Aim of the task -> Skip all lines in the entries below that come before the one containing "subtotal: 69.96 -> 139.94". Repeat that line and the rest exactly.

Excerpts from a dataset ->
____________________

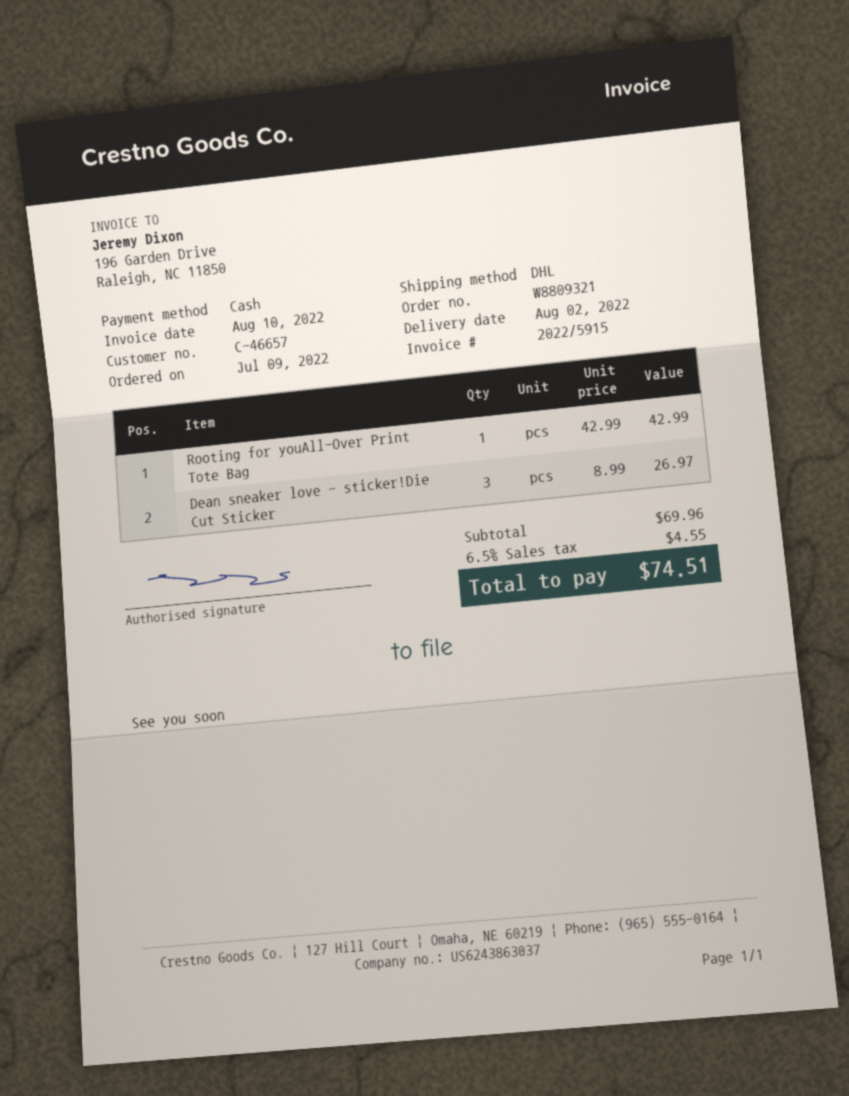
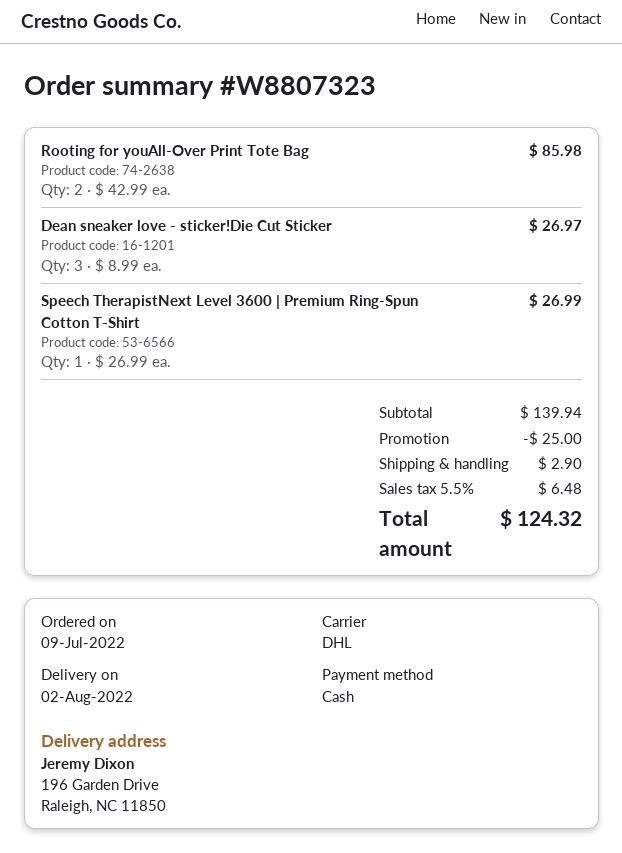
order number: W8809321 -> W8807323
Rooting for youAll-Over Print Tote Bag: 1 x 42.99 = 42.99 -> 2 x 42.99 = 85.98
Speech TherapistNext Level 3600 | Premium Ring-Spun Cotton T-Shirt: none -> 1 x 26.99 = 26.99
subtotal: 69.96 -> 139.94
discount: none -> 25.00
shipping: none -> 2.90
tax: 6.5% = 4.55 -> 5.5% = 6.48
total: 74.51 -> 124.32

____________________

Output of the exercise ->
subtotal: 69.96 -> 139.94
discount: none -> 25.00
shipping: none -> 2.90
tax: 6.5% = 4.55 -> 5.5% = 6.48
total: 74.51 -> 124.32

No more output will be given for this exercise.